Theresa May’s long-time acceptance of the EU’s nefarious paradigm — Irish–border-as-insoluble-conundrum — profoundly disadvantages the British position. It’s difficult to backtrack and say, ‘Hold on, I just realised I don’t buy your whole pre-mise.’ Nevertheless, if Eurocrats really cared about Irish farmers, they’d chuck the backstop, in the confidence that if they negotiate in a spirit of fairness, collegiality and compromise (uh-huh — and what are the chances of that?), they can readily negotiate a free trade deal during the transition period, and all that fake hand-wringing about the border will be yesterday’s news.

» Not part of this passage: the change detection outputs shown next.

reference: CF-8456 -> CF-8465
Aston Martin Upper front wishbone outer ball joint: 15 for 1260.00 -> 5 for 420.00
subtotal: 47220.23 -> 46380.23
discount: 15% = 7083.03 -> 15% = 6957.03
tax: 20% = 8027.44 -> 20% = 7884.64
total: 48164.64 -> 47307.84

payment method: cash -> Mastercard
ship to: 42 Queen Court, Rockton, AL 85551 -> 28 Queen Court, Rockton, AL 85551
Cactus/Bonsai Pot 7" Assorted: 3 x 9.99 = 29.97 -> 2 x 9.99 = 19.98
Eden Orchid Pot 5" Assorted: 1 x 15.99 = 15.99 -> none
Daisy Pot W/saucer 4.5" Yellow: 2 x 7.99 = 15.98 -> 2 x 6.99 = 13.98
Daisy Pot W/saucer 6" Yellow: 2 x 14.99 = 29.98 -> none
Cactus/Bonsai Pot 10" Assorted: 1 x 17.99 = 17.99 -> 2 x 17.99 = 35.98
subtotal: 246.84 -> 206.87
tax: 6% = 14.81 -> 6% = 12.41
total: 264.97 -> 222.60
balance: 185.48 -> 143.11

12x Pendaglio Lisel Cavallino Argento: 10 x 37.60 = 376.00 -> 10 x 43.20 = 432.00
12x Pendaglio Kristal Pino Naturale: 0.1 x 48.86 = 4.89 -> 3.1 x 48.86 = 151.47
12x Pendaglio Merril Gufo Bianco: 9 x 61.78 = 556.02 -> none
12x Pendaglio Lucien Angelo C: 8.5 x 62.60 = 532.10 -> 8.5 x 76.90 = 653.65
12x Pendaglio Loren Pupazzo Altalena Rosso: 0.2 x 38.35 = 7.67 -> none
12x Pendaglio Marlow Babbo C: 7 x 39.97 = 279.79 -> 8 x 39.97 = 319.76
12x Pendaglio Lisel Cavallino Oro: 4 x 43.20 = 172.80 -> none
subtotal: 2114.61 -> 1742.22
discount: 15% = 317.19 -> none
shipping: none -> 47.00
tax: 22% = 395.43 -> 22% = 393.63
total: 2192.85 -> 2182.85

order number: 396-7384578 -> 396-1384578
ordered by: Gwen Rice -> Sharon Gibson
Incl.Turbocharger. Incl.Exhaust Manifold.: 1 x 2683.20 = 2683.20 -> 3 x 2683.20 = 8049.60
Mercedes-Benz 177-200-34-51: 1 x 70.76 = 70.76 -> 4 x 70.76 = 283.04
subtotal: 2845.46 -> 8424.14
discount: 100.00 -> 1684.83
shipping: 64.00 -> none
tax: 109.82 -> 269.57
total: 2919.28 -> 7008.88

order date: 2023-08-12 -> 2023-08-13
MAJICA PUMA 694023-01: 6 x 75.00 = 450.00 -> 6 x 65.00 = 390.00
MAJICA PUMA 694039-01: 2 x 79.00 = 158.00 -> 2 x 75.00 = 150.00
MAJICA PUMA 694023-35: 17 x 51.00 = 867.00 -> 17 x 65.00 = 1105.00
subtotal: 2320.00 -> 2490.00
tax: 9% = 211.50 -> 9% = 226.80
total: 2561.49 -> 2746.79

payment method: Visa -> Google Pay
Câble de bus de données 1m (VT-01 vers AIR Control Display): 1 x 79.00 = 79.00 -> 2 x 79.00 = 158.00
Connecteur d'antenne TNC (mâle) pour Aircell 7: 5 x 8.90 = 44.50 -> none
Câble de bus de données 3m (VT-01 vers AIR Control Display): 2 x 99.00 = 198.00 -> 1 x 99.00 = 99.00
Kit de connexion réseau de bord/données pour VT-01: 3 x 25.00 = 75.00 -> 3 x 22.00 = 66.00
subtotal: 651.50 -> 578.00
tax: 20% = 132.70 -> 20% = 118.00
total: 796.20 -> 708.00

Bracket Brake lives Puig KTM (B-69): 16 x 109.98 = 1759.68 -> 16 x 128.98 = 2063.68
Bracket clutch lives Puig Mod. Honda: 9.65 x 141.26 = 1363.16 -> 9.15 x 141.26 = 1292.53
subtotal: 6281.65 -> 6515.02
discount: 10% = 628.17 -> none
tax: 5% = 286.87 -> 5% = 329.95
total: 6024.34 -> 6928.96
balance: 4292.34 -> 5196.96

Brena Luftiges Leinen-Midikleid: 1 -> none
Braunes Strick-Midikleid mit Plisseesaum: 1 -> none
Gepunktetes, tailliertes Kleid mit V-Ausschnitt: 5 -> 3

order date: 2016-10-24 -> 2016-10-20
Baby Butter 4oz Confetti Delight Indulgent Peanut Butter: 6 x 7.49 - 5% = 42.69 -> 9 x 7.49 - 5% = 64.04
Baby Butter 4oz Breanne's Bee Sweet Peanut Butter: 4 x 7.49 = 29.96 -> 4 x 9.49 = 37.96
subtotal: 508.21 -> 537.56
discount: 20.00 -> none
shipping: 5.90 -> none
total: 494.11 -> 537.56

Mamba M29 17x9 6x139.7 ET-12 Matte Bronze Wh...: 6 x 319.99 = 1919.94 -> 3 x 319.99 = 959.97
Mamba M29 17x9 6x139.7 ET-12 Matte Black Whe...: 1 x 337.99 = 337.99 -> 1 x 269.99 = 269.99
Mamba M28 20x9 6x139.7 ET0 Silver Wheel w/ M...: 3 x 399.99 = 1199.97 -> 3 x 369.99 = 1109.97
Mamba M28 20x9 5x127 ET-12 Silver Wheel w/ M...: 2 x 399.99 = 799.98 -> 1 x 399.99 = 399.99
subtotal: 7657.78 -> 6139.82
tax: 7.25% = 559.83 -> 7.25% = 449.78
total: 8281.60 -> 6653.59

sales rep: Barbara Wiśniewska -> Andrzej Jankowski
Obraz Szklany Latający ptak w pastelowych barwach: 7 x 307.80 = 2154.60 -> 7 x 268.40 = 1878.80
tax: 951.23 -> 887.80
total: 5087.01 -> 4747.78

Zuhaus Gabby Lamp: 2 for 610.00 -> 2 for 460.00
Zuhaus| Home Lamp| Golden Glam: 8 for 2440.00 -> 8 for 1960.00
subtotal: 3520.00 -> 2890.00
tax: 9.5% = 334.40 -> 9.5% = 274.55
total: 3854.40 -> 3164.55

Instead, the EU’s plan seems to be: 1) Remain implacable. Let May browbeat MPs into voting for her Horlicks of a withdrawal bill with the menace of no deal. Snatch the money, stall, trap the UK into its black-hole backstop, and then there’s all to play for — with any urgency removed. I picture sadistic kidnappers toying with their hostage, who’s stuck in a pit and wailing for water. 2) Alternatively, relent on a backstop exit mechanism or time limit at the 11th hour, and exchange an utterly worthless concession — a solution in search of a problem — for capitulation of real value, like… a permanent customs union! Even better. Either way, already fleeced and left with zero leverage, in trade-deal negotiations the UK will be helpless and the EU can hold out for the fish, unfettered immigration, stacks more money preferably in perpetuity and, what the hell, why not insist on shared sovereignty for Gibraltar while they’re at it? It’ll be like Christmas year-round. 3) The real backstop: let the Brits register what hugely worse circumstances they’ve sunk themselves in compared to full EU membership, and watch them bin Brexit cold. Win-win-win! It’s a good plan. It’s a great plan.
Yet for Irish nationalists, Brexit presents a historic opportunity for bringing about a united Ireland, which starts looking attractive even to Remainer Protestants. Any Brexit-related inconvenience and economic sacrifice could make the best argument for the island’s unification that nationalists will ever get. Rather than making the ‘six counties’ unpalatable to the South with their anachronistic car bombs, Republican dissidents should be rooting for the hardest Brexit imaginable.
For my part, I’ve always backed Ulster Unionism as a democrat. I loved my 12 years in Belfast and treasure Northern Ireland as a member of the United Kingdom. But watching the statelet mercilessly deployed to subjugate and humiliate the UK, I’m sliding to Irish nationalism myself.